- _What needs to be done_
Copying rule for the data below: take the line containing "column Age | position: 1 -> 3" and every line after it to the end, exactly, and drop all pictures.

** Opening Records for this task block **

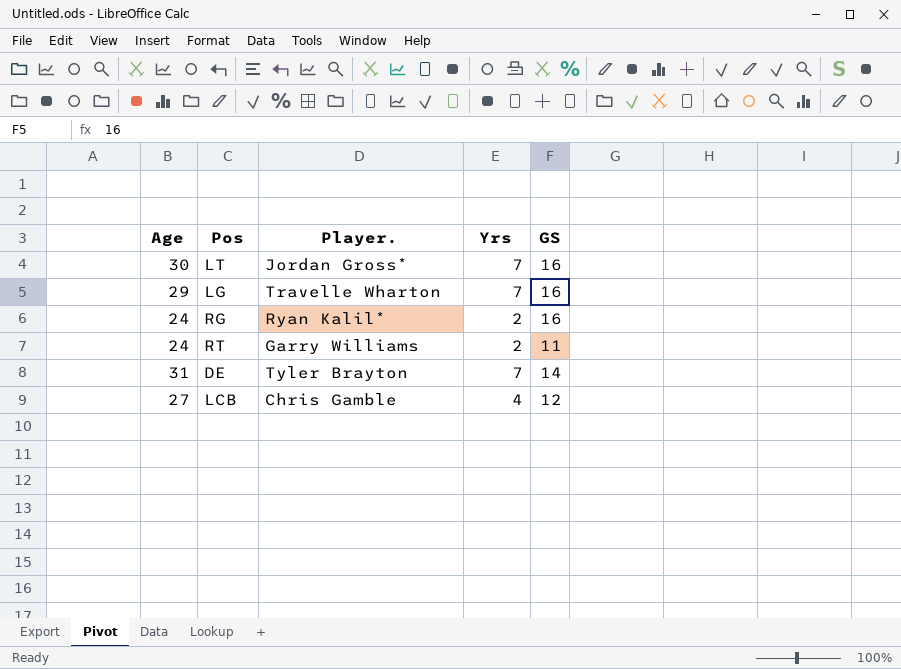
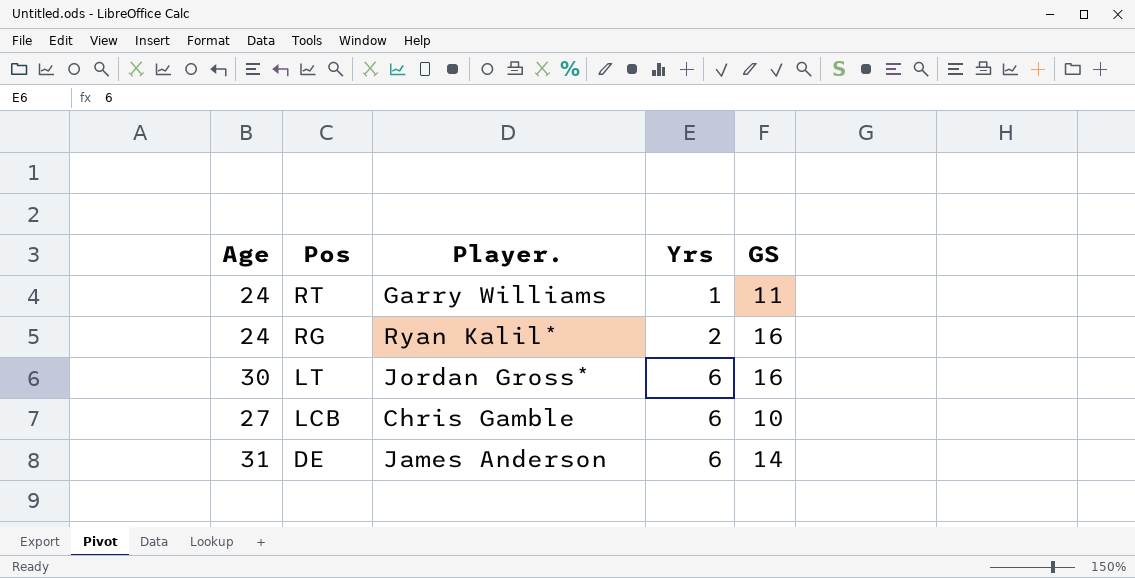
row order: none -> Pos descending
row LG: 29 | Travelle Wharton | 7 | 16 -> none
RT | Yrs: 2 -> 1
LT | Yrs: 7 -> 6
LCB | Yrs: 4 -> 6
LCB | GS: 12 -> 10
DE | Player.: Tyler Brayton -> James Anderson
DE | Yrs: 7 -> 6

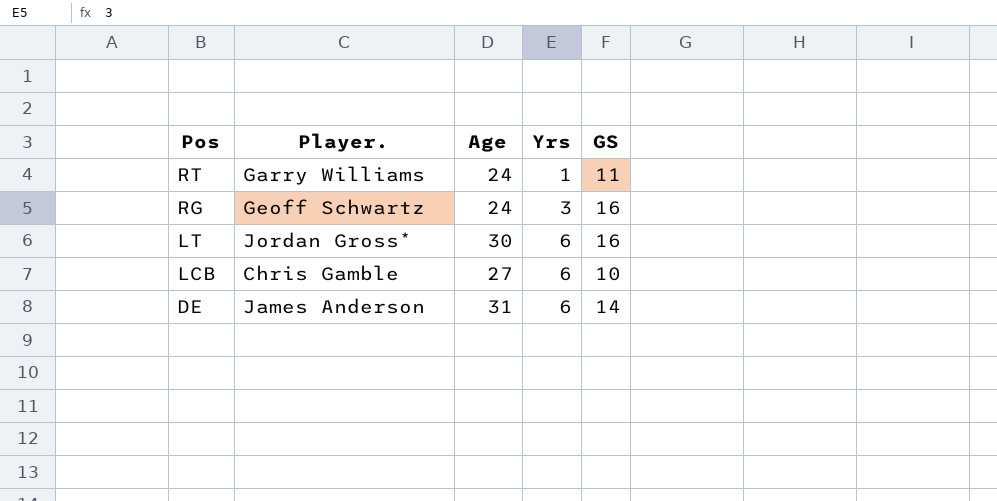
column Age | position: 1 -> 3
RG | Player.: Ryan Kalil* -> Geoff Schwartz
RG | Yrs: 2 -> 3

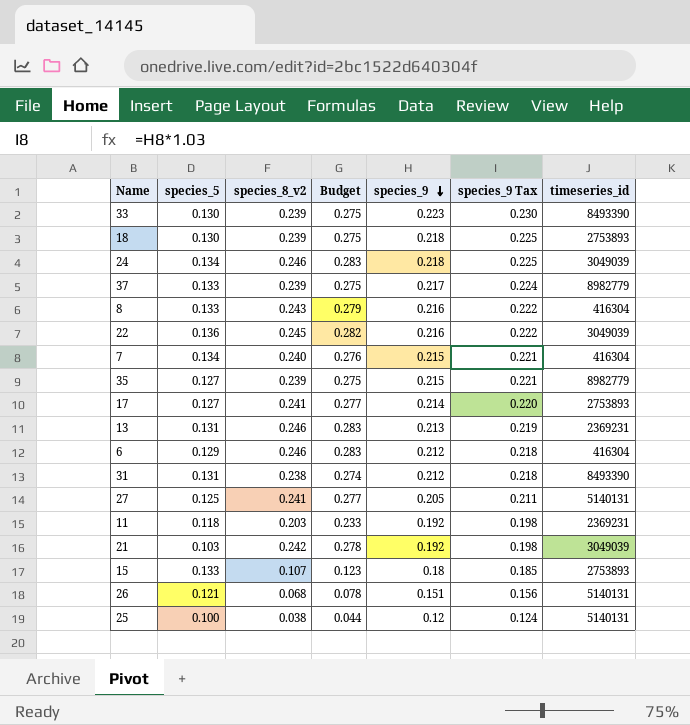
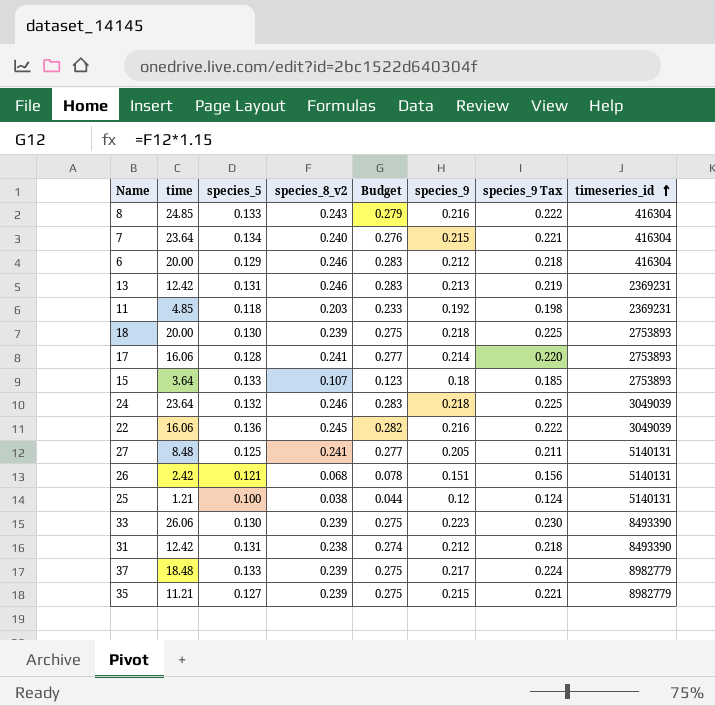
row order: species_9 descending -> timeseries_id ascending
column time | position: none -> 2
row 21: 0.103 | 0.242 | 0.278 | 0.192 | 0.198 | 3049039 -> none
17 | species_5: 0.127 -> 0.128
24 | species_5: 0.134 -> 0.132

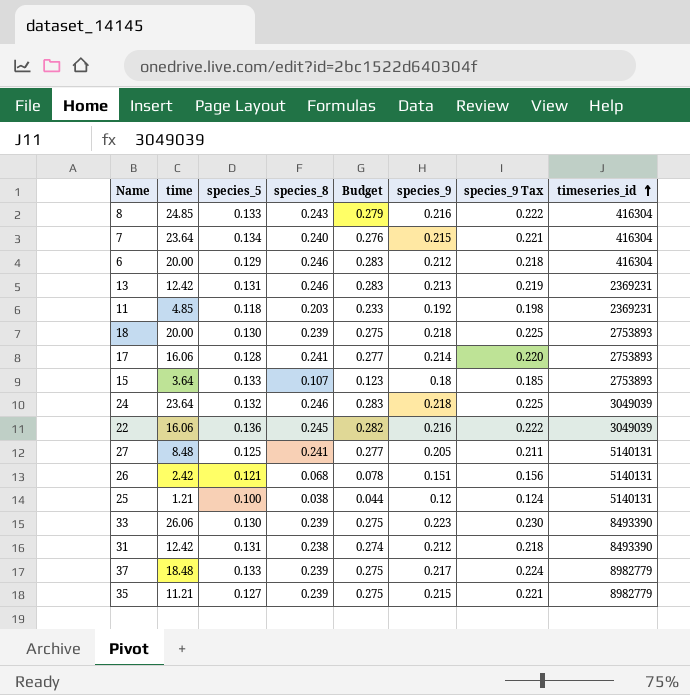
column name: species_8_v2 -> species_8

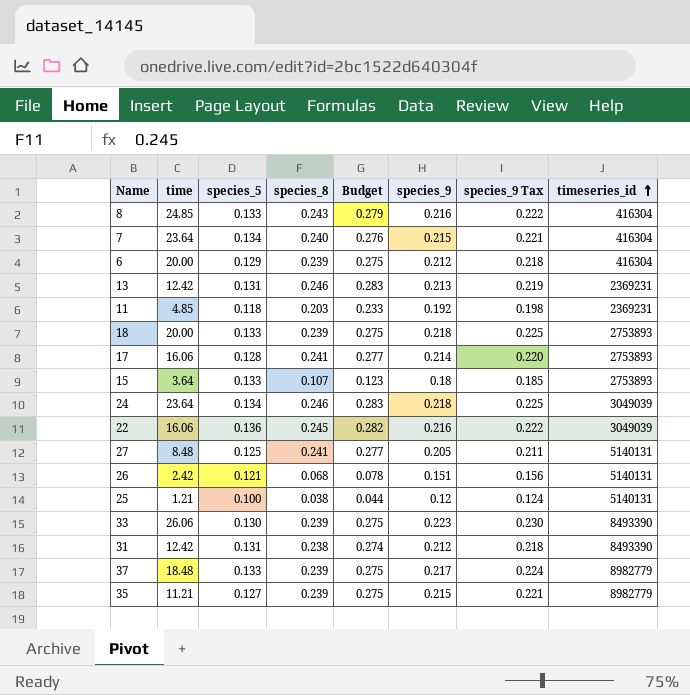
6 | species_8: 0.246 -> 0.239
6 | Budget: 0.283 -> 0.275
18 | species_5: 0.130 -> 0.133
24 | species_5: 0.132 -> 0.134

** Closing Records for this task block **

- _Reply to the task_
column Age | position: 1 -> 3
RG | Player.: Ryan Kalil* -> Geoff Schwartz
RG | Yrs: 2 -> 3

row order: species_9 descending -> timeseries_id ascending
column time | position: none -> 2
row 21: 0.103 | 0.242 | 0.278 | 0.192 | 0.198 | 3049039 -> none
17 | species_5: 0.127 -> 0.128
24 | species_5: 0.134 -> 0.132

column name: species_8_v2 -> species_8

6 | species_8: 0.246 -> 0.239
6 | Budget: 0.283 -> 0.275
18 | species_5: 0.130 -> 0.133
24 | species_5: 0.132 -> 0.134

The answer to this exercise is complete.